My Philosophy of Teaching Writing

Terri Tims
Dr. Brent Lynn
Teaching College Composition
17 November 2013
“I Can’t Teach These Kids How to Write!”
            My first semester of teaching high school senior English was a surprise to everyone.  After receiving my B.A. in English in 1990, I had gone on to pursue a career in state parks.  I had been scared out of pursuing my teaching license during classroom observations my junior year in college, and a career in parks welcomed me with open arms.  However after marrying and starting a family, the odd hours and stress of being a park ranger were no longer as enjoyable as they used to be.  I wound up securing a position teaching high school English in January of 2006, and I was the new senior English teacher when the students returned to school from Christmas break.
            I quickly had to rid myself of many of my misconceptions about the abilities of high school seniors.  I plainly remember standing in the office, speaking to the vice principal and saying, “But, I can’t teach these kids how to write!”  I’ve come a long way since then, but the teaching of composition is still my greatest weakness in my teaching.
            One of my first realizations in teaching composition was that my students in general have very weak vocabularies, and most are very averse to reading.  I mused for a long time over whether students had poor vocabularies because they did not read or did not read because they had poor vocabularies.  Either way, as a new teacher with no shame about teaching students material that seemed below grade level to other teachers, I began a crusade of teaching vocabulary and requiring reading.  I still teach vocabulary and require reading in my classes today, though I have been openly mocked by other teachers in my department. 

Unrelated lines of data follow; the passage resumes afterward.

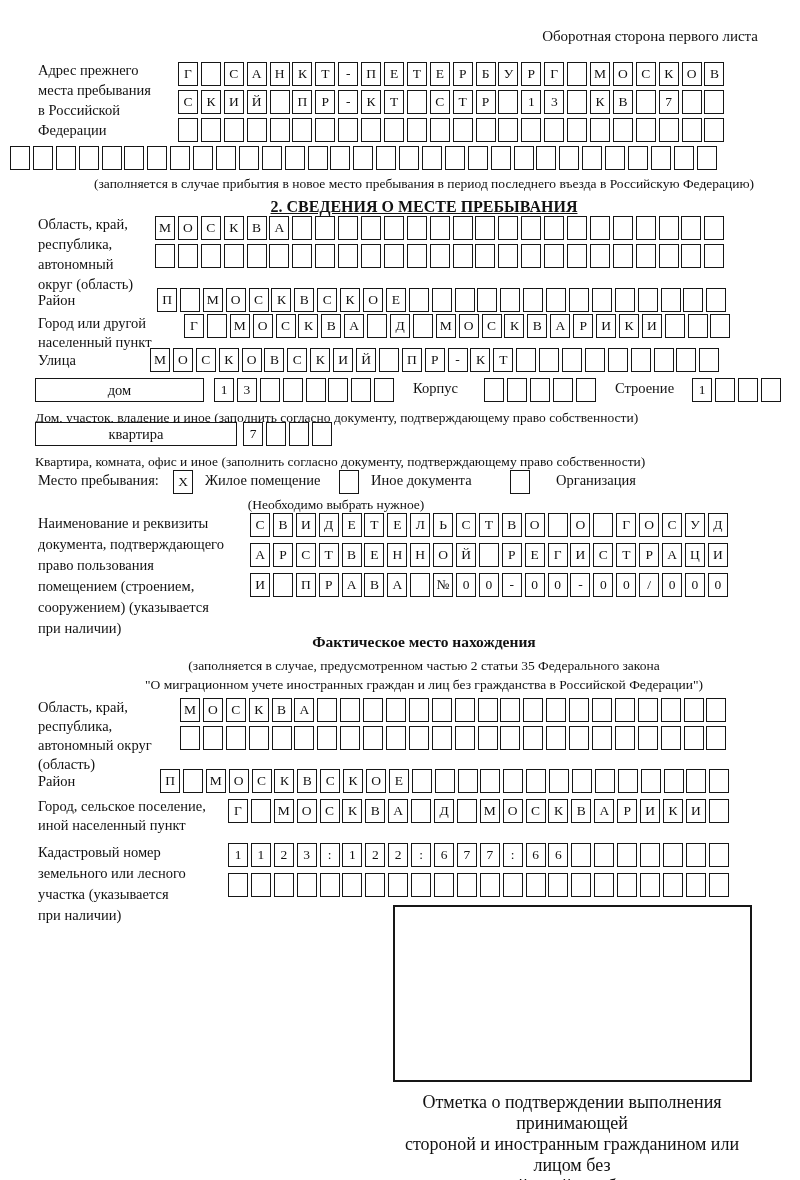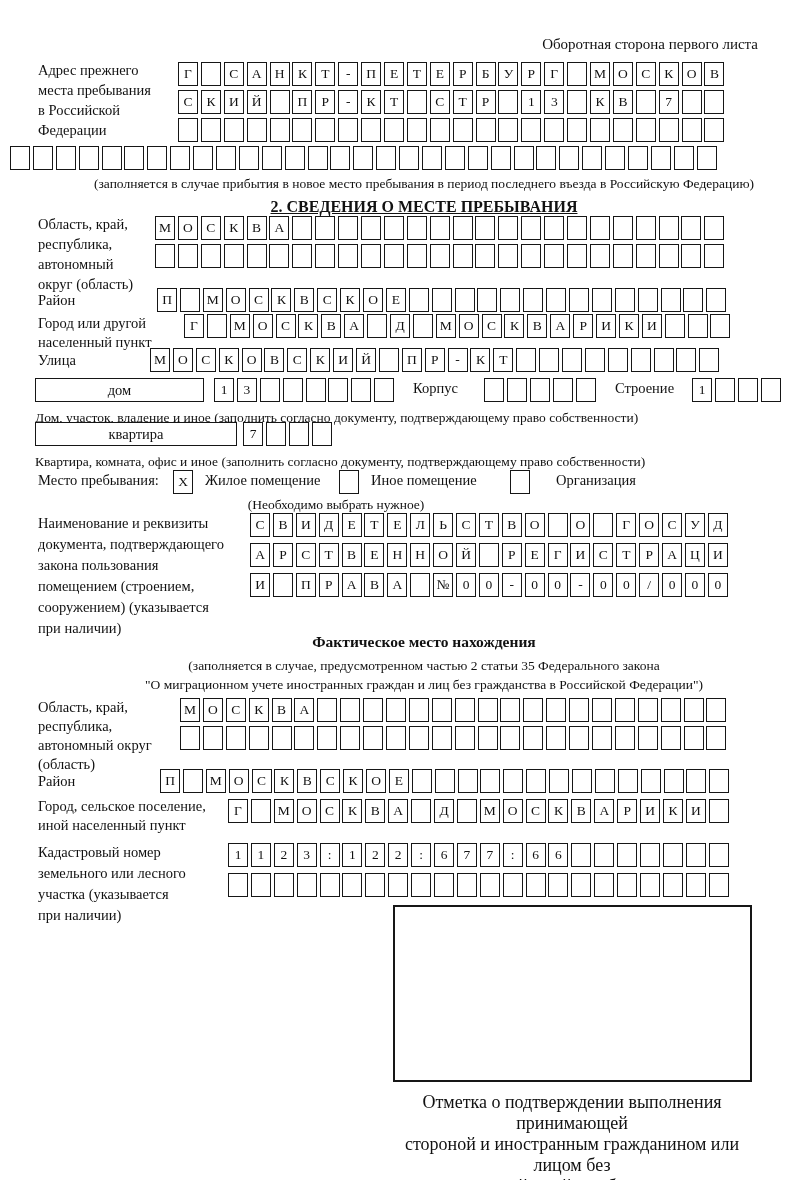--- a/index.html
+++ b/index.html
@@ -26,7 +26,7 @@
 
 <div class="page">
 
-  <div class="abs" style="top:36px;right:42px;font-size:15px">Оборотная сторона первого листа</div>
+  <div class="abs" style="top:28px;right:42px;font-size:15px">Оборотная сторона первого листа</div>
 
   <div class="abs lbl pre" style="left:38px;top:60px;width:140px;line-height:20px">Адрес прежнего
 места пребывания

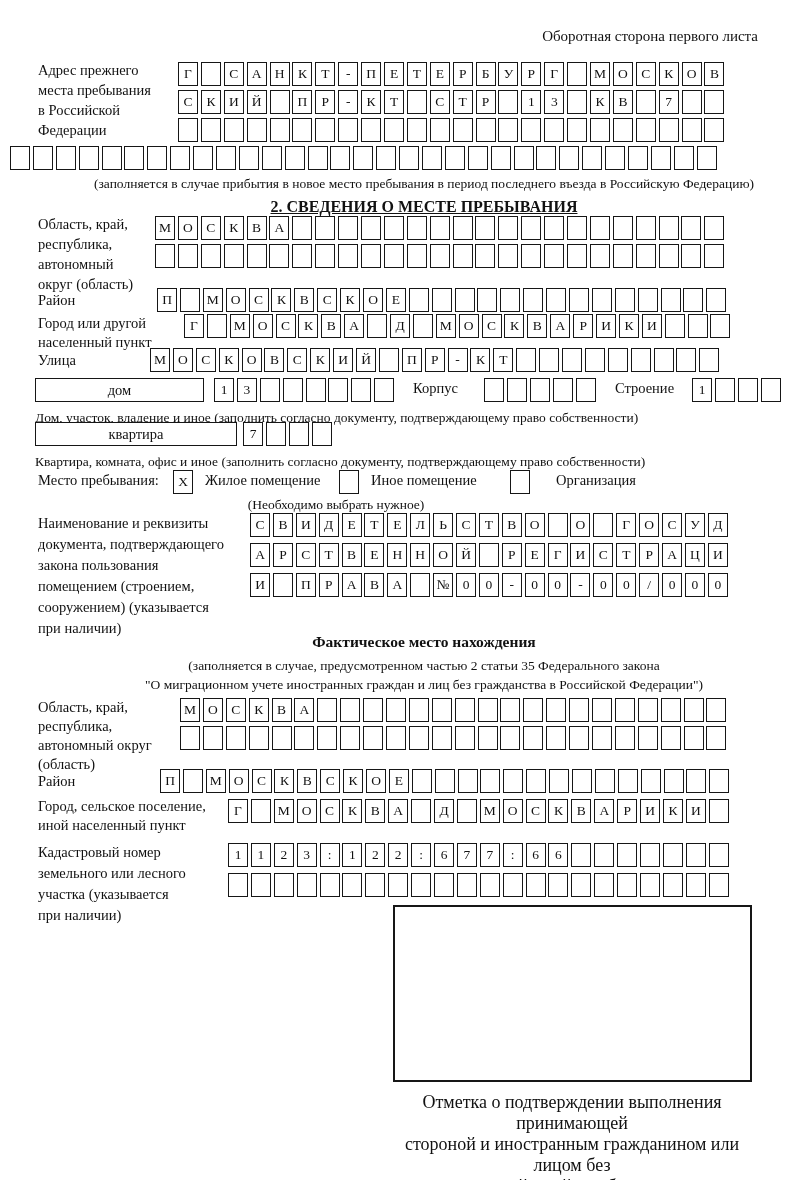--- a/index.html
+++ b/index.html
@@ -334,7 +334,7 @@
   <span class="cbox" style="left:173px;top:470px">X</span>
   <div class="abs lbl" style="left:205px;top:472px">Жилое помещение</div>
   <span class="cbox" style="left:339px;top:470px"></span>
-  <div class="abs lbl" style="left:371px;top:472px">Иное помещение</div>
+  <div class="abs lbl" style="left:371px;top:472px">Иное документа</div>
   <span class="cbox" style="left:510px;top:470px"></span>
   <div class="abs lbl" style="left:556px;top:472px">Организация</div>
   <div class="abs note" style="left:156px;top:497px;width:360px;text-align:center">(Необходимо выбрать нужное)</div>

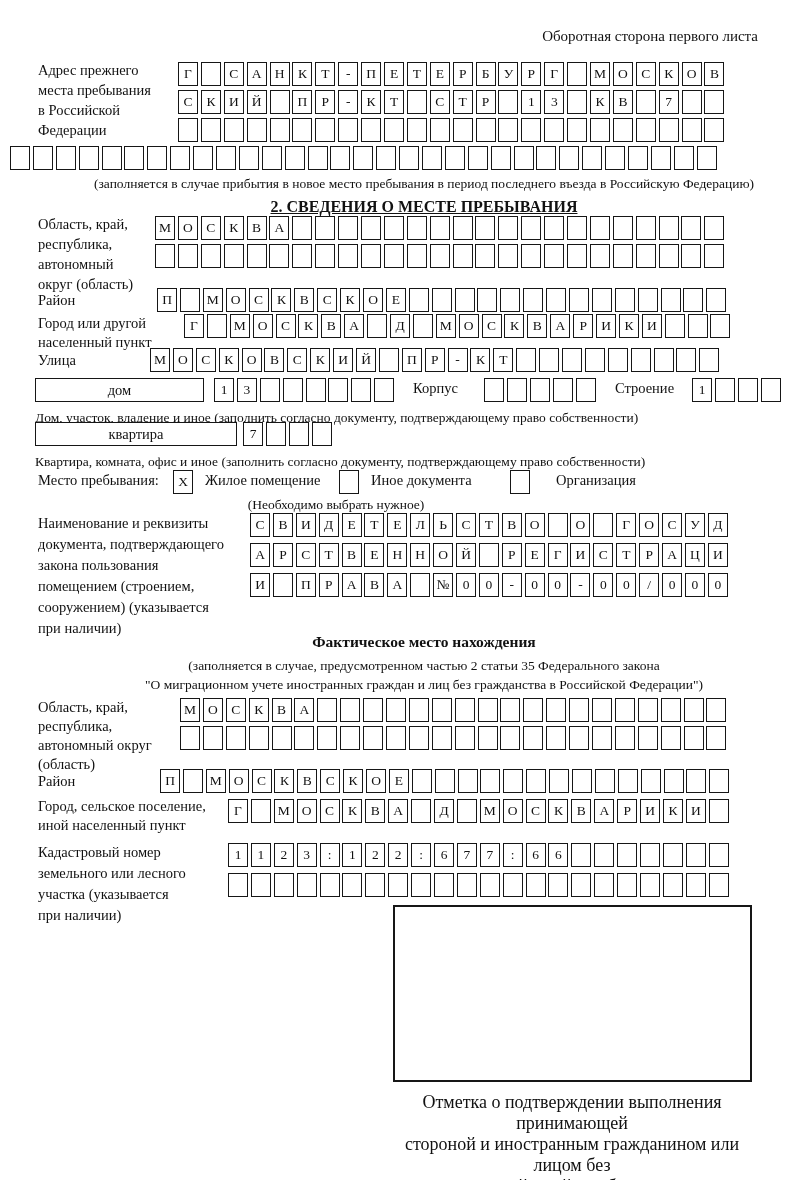--- a/index.html
+++ b/index.html
@@ -341,7 +341,7 @@
 
   <div class="abs lbl pre" style="left:38px;top:513px;width:215px;line-height:21px">Наименование и реквизиты
 документа, подтверждающего
-закона пользования
+право пользования
 помещением (строением,
 сооружением) (указывается
 при наличии)</div>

            I assign one major research paper for my classes, and that paper has always been an argumentative paper.  Students have to choose a topic, research the topic, and prepare a three to five page paper.  I use teaching resources I have gathered from a variety of places, but I use the OWL at Purdue University a great deal.  We discuss plagiarism thoroughly, and a comment that I always make is that I would rather see a horrible paper in the student’s own words than a perfect paper that has been plagiarized.  I will still get several papers that contain plagiarized information.  I think that students are so frustrated with their own inabilities; they cannot read and comprehend the source material, but it sounds good, so why not copy and paste it into the paper? 
            I just finished grading a set of research papers from my regular English class.  There were a few bright spots, but in general, the papers were pretty bad.  Out of a class of 25 students, I received 15 papers.  The rest of the students were willing to take a zero on a 200 point assignment rather than actually have to produce something.  For most of the papers that I did receive, I found myself thinking, this student could really polish this paper into something good, but I know that giving the papers back and asking the students for more would not work.  We spent a month on learning about writing a paper: plagiarism, research, thesis statements, organization, outlining, drafting, introductions and conclusions, citing correctly, and MLA format.  The students are done; they just want their grade so they can move on with their lives.

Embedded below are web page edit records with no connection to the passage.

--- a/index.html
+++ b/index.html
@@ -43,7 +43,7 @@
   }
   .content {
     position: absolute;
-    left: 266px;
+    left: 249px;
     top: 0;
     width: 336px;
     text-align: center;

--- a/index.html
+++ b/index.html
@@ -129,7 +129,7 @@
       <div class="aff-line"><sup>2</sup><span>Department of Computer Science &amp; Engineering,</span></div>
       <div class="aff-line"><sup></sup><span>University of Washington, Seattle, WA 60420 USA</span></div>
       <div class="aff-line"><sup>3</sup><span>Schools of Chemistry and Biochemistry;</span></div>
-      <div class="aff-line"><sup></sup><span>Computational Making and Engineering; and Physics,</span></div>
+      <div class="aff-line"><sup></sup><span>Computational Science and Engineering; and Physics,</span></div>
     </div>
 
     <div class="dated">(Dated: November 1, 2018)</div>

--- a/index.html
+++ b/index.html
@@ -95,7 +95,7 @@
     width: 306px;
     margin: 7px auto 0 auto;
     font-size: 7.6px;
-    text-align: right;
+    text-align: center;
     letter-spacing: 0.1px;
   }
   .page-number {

            Already, just in reading the two articles that we have read for this course, I have started getting new ideas about my teaching of composition.  Strong’s “Language as Teacher” inspired me because I’ve always felt that there is a “zone” that I have to get into as a writer to be effective and that maybe some of my students don’t understand how to get into that “zone.”  I think that Strong described what I consider as “the zone” to be the experience of having a conversation with oneself as reader and writer, and having one’s own inner critic commenting on one’s work.  Can I get my students to that zone?  Can I get them to participate in metacognition to the extent that they can have that interior dialogue with themselves about their writing?  I truly believe that if I can get them to that point, their writing will improve.  First, however, I have to get them to care enough about their own writing to make that extra cognitive effort.  There lies the greatest challenge.
                                                          Works Cited

Strong, William.  “Language as Teacher.” College Composition and Communication. 38:1 (1987): 21-31. JSTOR. Web. 13 Nov. 2013.